WHAT IS EXPECTED:
Everything in the data except the pictures belongs in your answer, copied exactly.

SUPPLIED DATA:
BEGIN
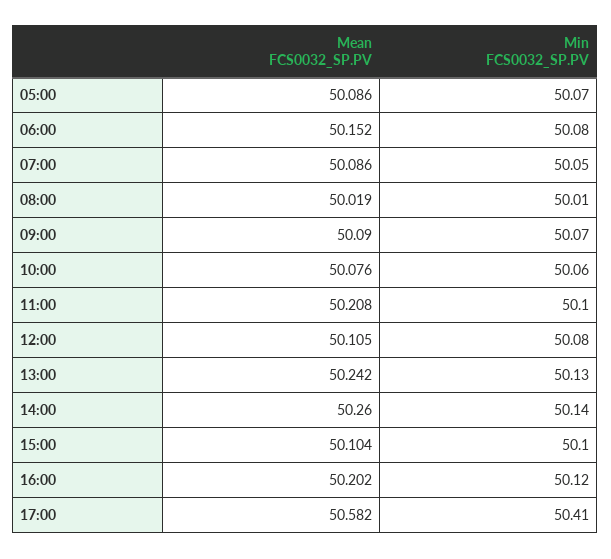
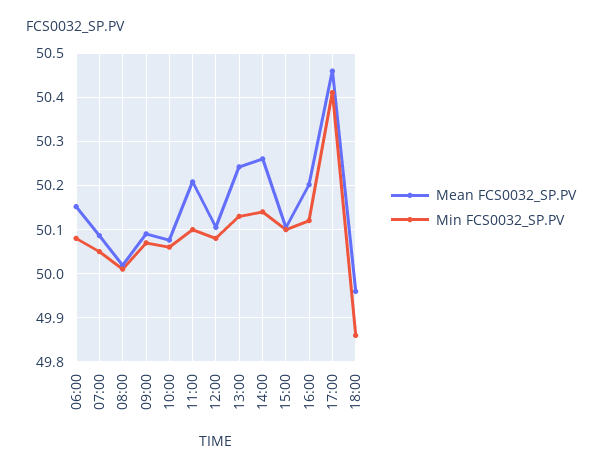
Mean FCS0032_SP.PV, 05:00: 50.086 -> none
Min FCS0032_SP.PV, 05:00: 50.07 -> none
Mean FCS0032_SP.PV, 17:00: 50.582 -> 50.46
Mean FCS0032_SP.PV, 18:00: none -> 49.96
Min FCS0032_SP.PV, 18:00: none -> 49.86

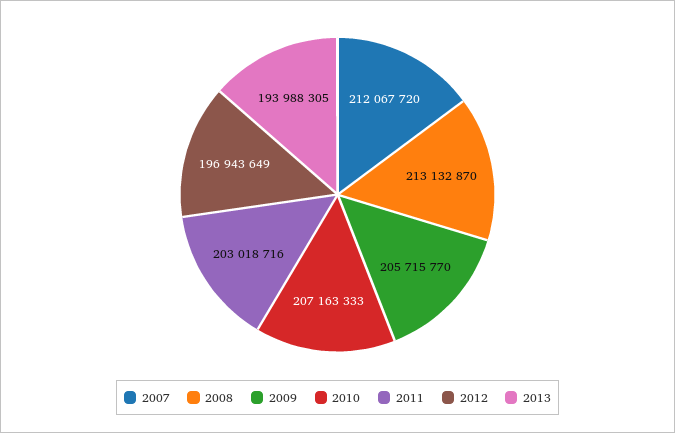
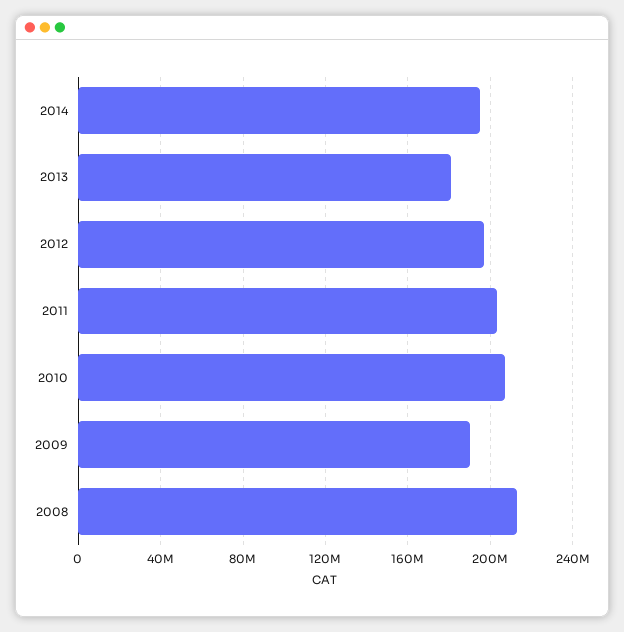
2007: 212067720 -> none
2009: 205715770 -> 190000000
2013: 193988305 -> 180000000
2014: none -> 195000000

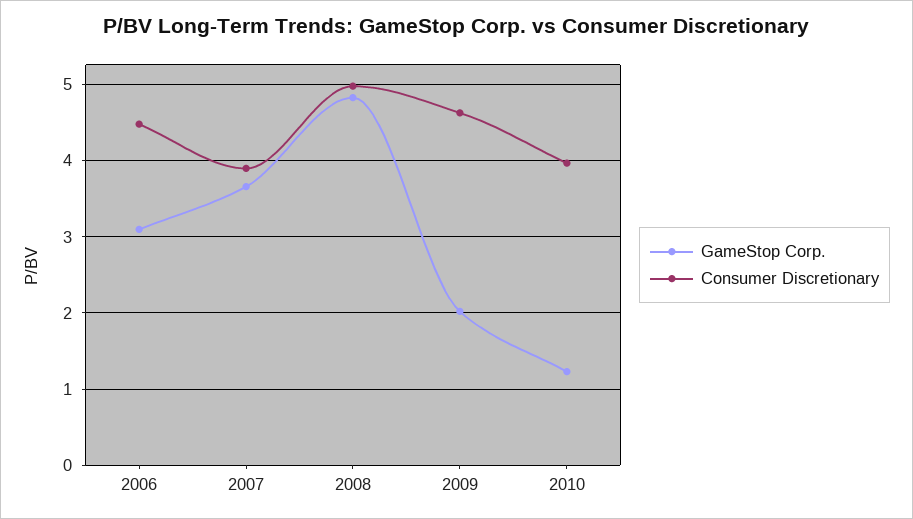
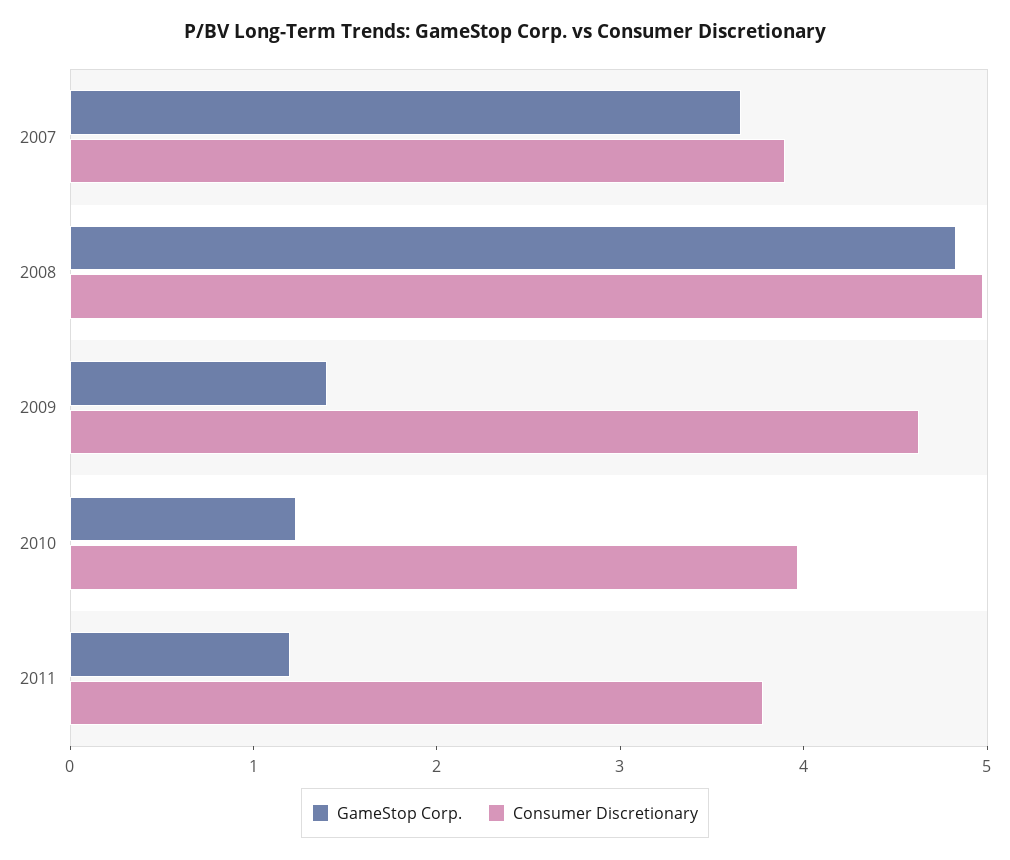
GameStop Corp., 2006: 3.1 -> none
Consumer Discretionary, 2006: 4.5 -> none
GameStop Corp., 2009: 2 -> 1.4
GameStop Corp., 2011: none -> 1.2
Consumer Discretionary, 2011: none -> 3.8

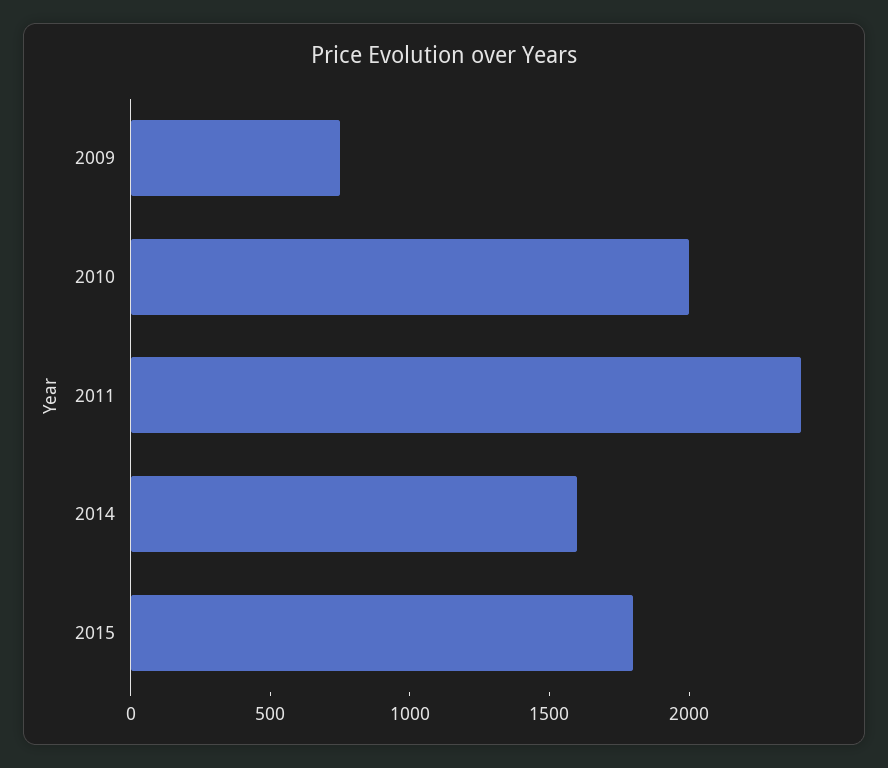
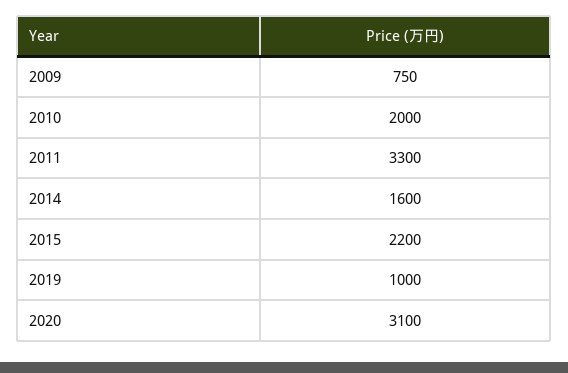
2011: 2400 -> 3300
2015: 1800 -> 2200
2019: none -> 1000
2020: none -> 3100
END
RESPONSE TO THIS TASK:
Mean FCS0032_SP.PV, 05:00: 50.086 -> none
Min FCS0032_SP.PV, 05:00: 50.07 -> none
Mean FCS0032_SP.PV, 17:00: 50.582 -> 50.46
Mean FCS0032_SP.PV, 18:00: none -> 49.96
Min FCS0032_SP.PV, 18:00: none -> 49.86

2007: 212067720 -> none
2009: 205715770 -> 190000000
2013: 193988305 -> 180000000
2014: none -> 195000000

GameStop Corp., 2006: 3.1 -> none
Consumer Discretionary, 2006: 4.5 -> none
GameStop Corp., 2009: 2 -> 1.4
GameStop Corp., 2011: none -> 1.2
Consumer Discretionary, 2011: none -> 3.8

2011: 2400 -> 3300
2015: 1800 -> 2200
2019: none -> 1000
2020: none -> 3100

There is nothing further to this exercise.